XII Certamen Internacional de Microrrelatos de San Fermín


EL SANFERMITRÓN

Alberto Palacios Santos

El año del confinamiento un ingeniero navarro inventó el Sanfermitrón, un juego de mesa en el que, sobre un tablero con el mapa de Pamplona, los jugadores tenían que ir alcanzando los seis puntos principales del encierro: Santo Domingo, Ayuntamiento, Mercaderes, Estafeta, Telefónica y Callejón, separados por sesenta y tres casillas numeradas.
Uno de los jugadores, el que menos puntuación sacaba con su dado, representaba al toro y el resto interpretaba a los corredores que, vestidos de blanco y con pañuelo rojo al cuello, realizaban distintas pruebas que les permitían avanzar o retroceder.

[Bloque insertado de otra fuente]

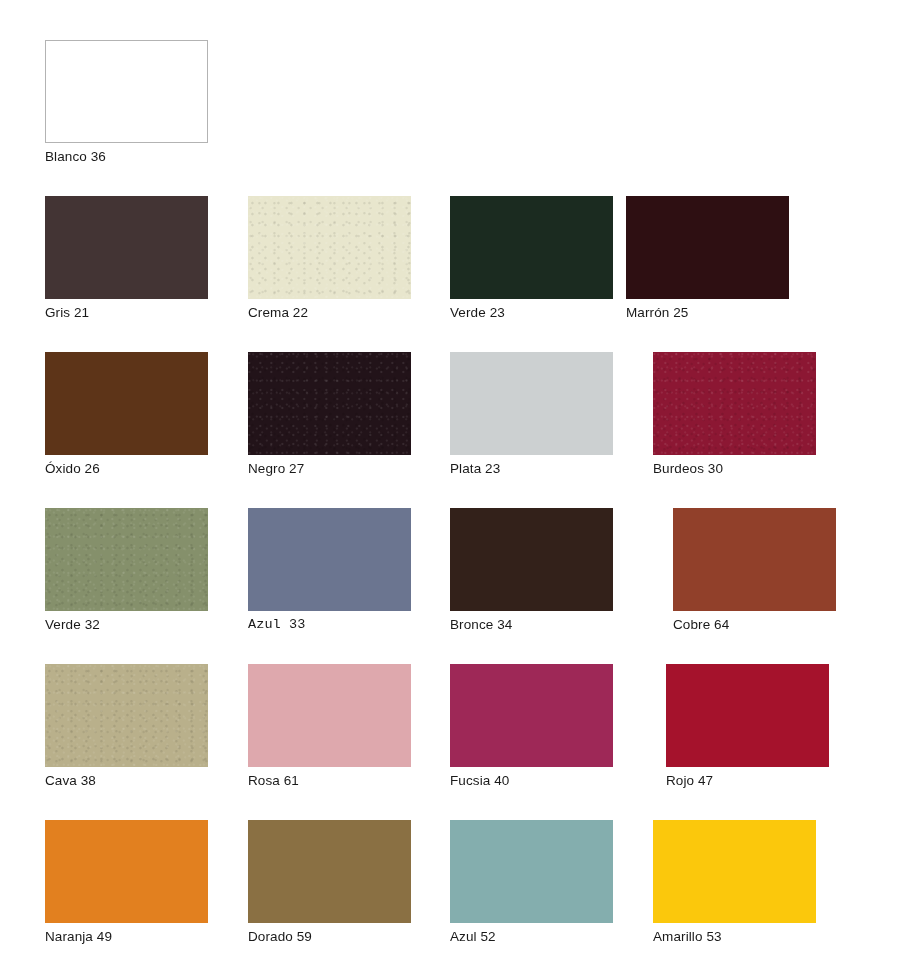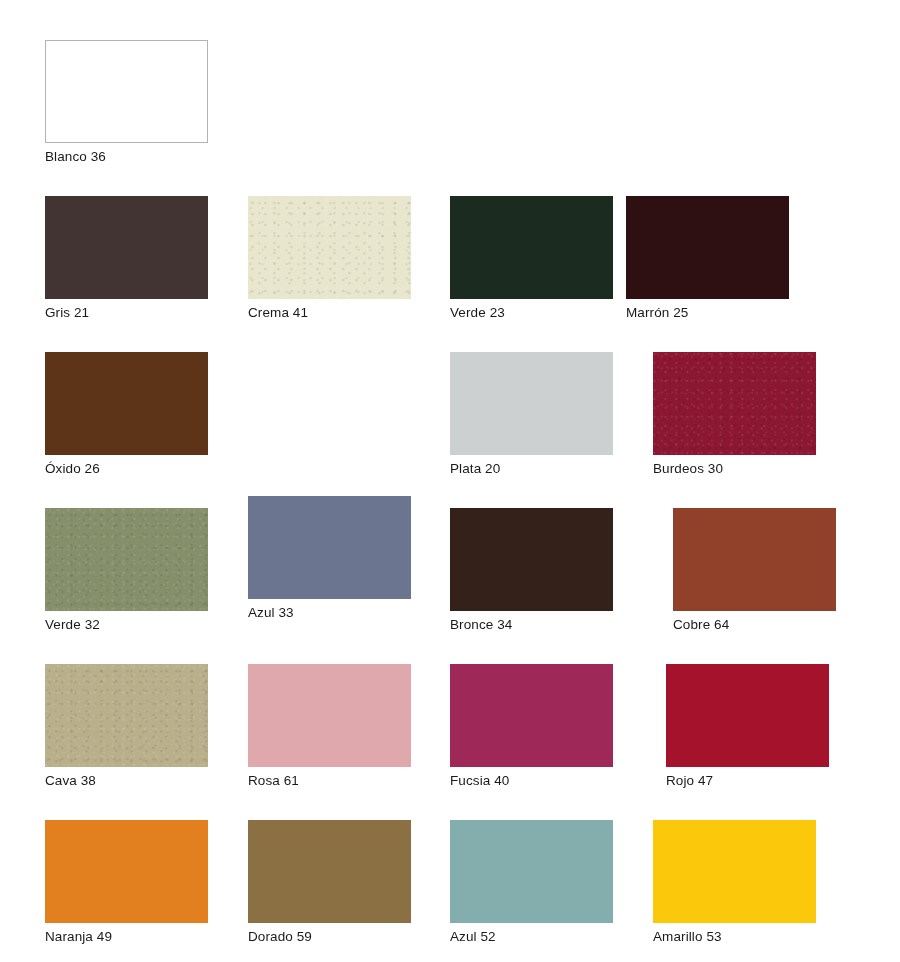--- a/index.html
+++ b/index.html
@@ -90,7 +90,7 @@
     </div>
     <div class="swatch-cell" style="left: 248px; top: 196px;">
       <div class="swatch-chip grain" title="Crema 22" style="background: rgb(232, 230, 205);"></div>
-      <div class="swatch-label">Crema 41</div>
+      <div class="swatch-label">Crema 22</div>
     </div>
     <div class="swatch-cell" style="left: 450px; top: 196px;">
       <div class="swatch-chip grain-strong" title="Verde 23" style="background: rgb(27, 43, 32);"></div>

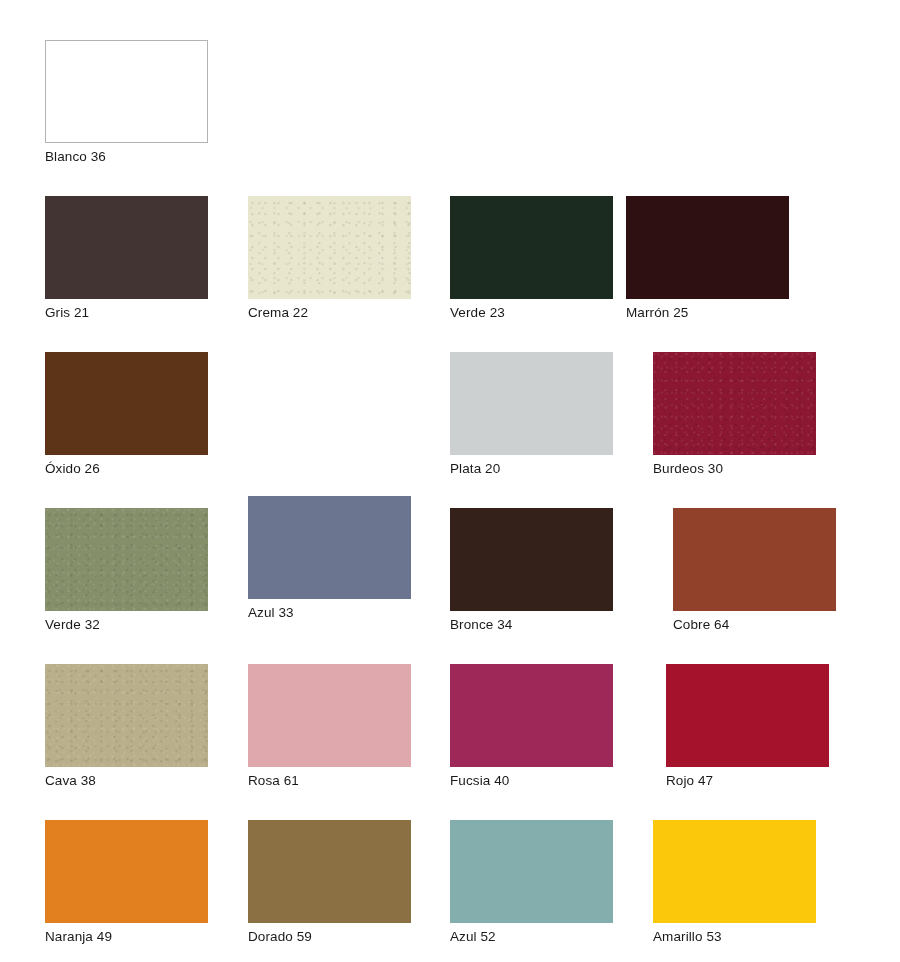--- a/index.html
+++ b/index.html
@@ -104,6 +104,10 @@
       <div class="swatch-chip grain-strong" title="Óxido 26" style="background: rgb(93, 52, 24);"></div>
       <div class="swatch-label">Óxido 26</div>
     </div>
+    <div class="swatch-cell" style="left: 248px; top: 352px;">
+      <div class="swatch-chip grain" title="Negro 27" style="background: rgb(34, 19, 25);"></div>
+      <div class="swatch-label">Negro 27</div>
+    </div>
     <div class="swatch-cell" style="left: 450px; top: 352px;">
       <div class="swatch-chip grain-soft" title="Plata 29" style="background: rgb(204, 208, 209);"></div>
       <div class="swatch-label">Plata 20</div>

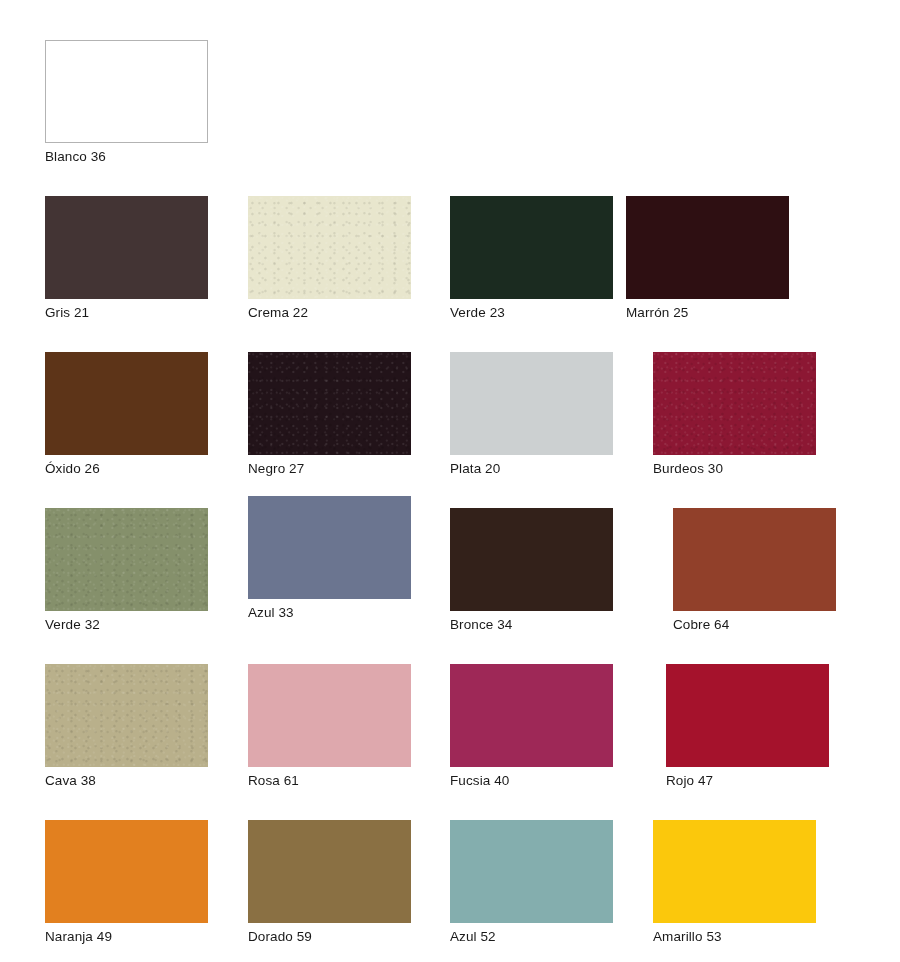--- a/index.html
+++ b/index.html
@@ -110,7 +110,7 @@
     </div>
     <div class="swatch-cell" style="left: 450px; top: 352px;">
       <div class="swatch-chip grain-soft" title="Plata 29" style="background: rgb(204, 208, 209);"></div>
-      <div class="swatch-label">Plata 20</div>
+      <div class="swatch-label">Plata 23</div>
     </div>
     <div class="swatch-cell" style="left: 653px; top: 352px;">
       <div class="swatch-chip grain" title="Burdeos 30" style="background: rgb(140, 23, 51);"></div>

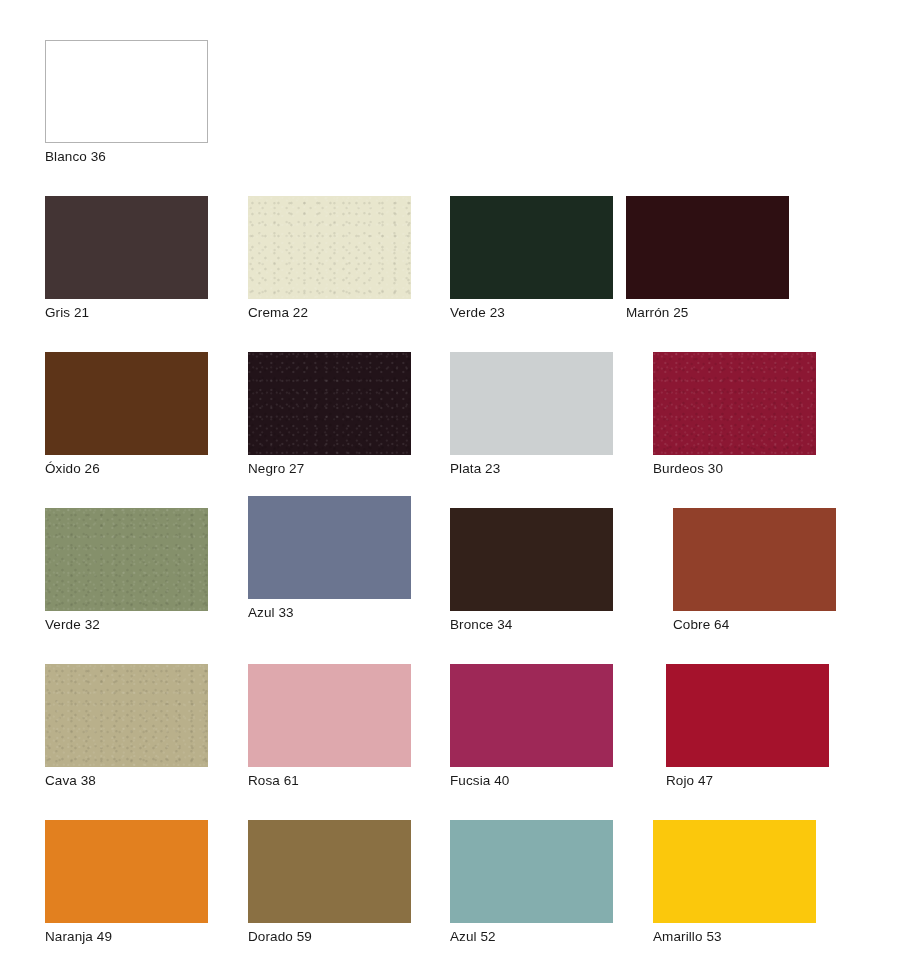--- a/index.html
+++ b/index.html
@@ -120,7 +120,7 @@
       <div class="swatch-chip grain" title="Verde 32" style="background: rgb(133, 144, 107);"></div>
       <div class="swatch-label">Verde 32</div>
     </div>
-    <div class="swatch-cell" style="left: 248px; top: 496px;">
+    <div class="swatch-cell" style="left: 248px; top: 508px; font-family: Liberation Mono, monospace;">
       <div class="swatch-chip grain-soft" title="Azul 33" style="background: rgb(107, 117, 144);"></div>
       <div class="swatch-label">Azul 33</div>
     </div>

De esta manera, a lo largo del juego, podían ser alcanzados por el toro o llegar sanos a la plaza y ganar la partida.
Contra todo pronóstico el Sanfermitrón fue un éxito, algunos dicen que fue debido a la originalidad de las pruebas, pero la realidad es que mientras duraron las fiestas, los navarros se levantaban temprano, rezaban al santo y, a las ocho en punto, lanzaban sus dados.
Un tronar de cubiletes sacudió cada mañana las calles de Pamplona, hasta el 14 de julio en el que, a media noche, los pamploneses y pamplonesas, arrojando sus cubiletes por la ventana, entonaron un desgarrador “Pobre de mí”.
 

NO LLORES FERMÍN MAJÍCO

Delia Oloriz Vicente

Fermín se vistió de calle. Bajó de su peldaño y se colocó la mascarilla, sabiéndose así a salvo, de ser reconocido.
El sol lucía con fuerza y el cálido viento le provocó un escalofrío, encogiendo sutilmente su piel curtida y morena… Echó andar sin saber muy bien donde le llevaría la mañana. Oteó a su paso una ciudad estremecida, de colores apagados y murmullos quebrados. Recorrió sus estrechas calles y sus anchas avenidas, divisó sus balcones callados y sus plazas y paseos dormidos… Sus pies saborearon los impolutos adoquines, los mismos que cada mañana se despiertan con el coraje de los mozos y el aliento del bravío! Las murallas se quedaron mudas, y la plaza del castillo sin la carrera del zaldiko y el porte elegante del baile del gigante.
Deparó en la extrañeza de un bullicio silencioso, del olor a buñuelo y polvora, del sabor de un rico almuerzo y de un vino bien tirado. Una jotica se escucha entrecortada y dolida, por no poder darle al santo su merecido homenaje, después de usar su capote para arroparnos con tiento, día a día sin descanso…
No llores Fermín majíco, no estés triste y cabizbajo, que nosotros te esperamos, nos nos vamos nos quedamos!!!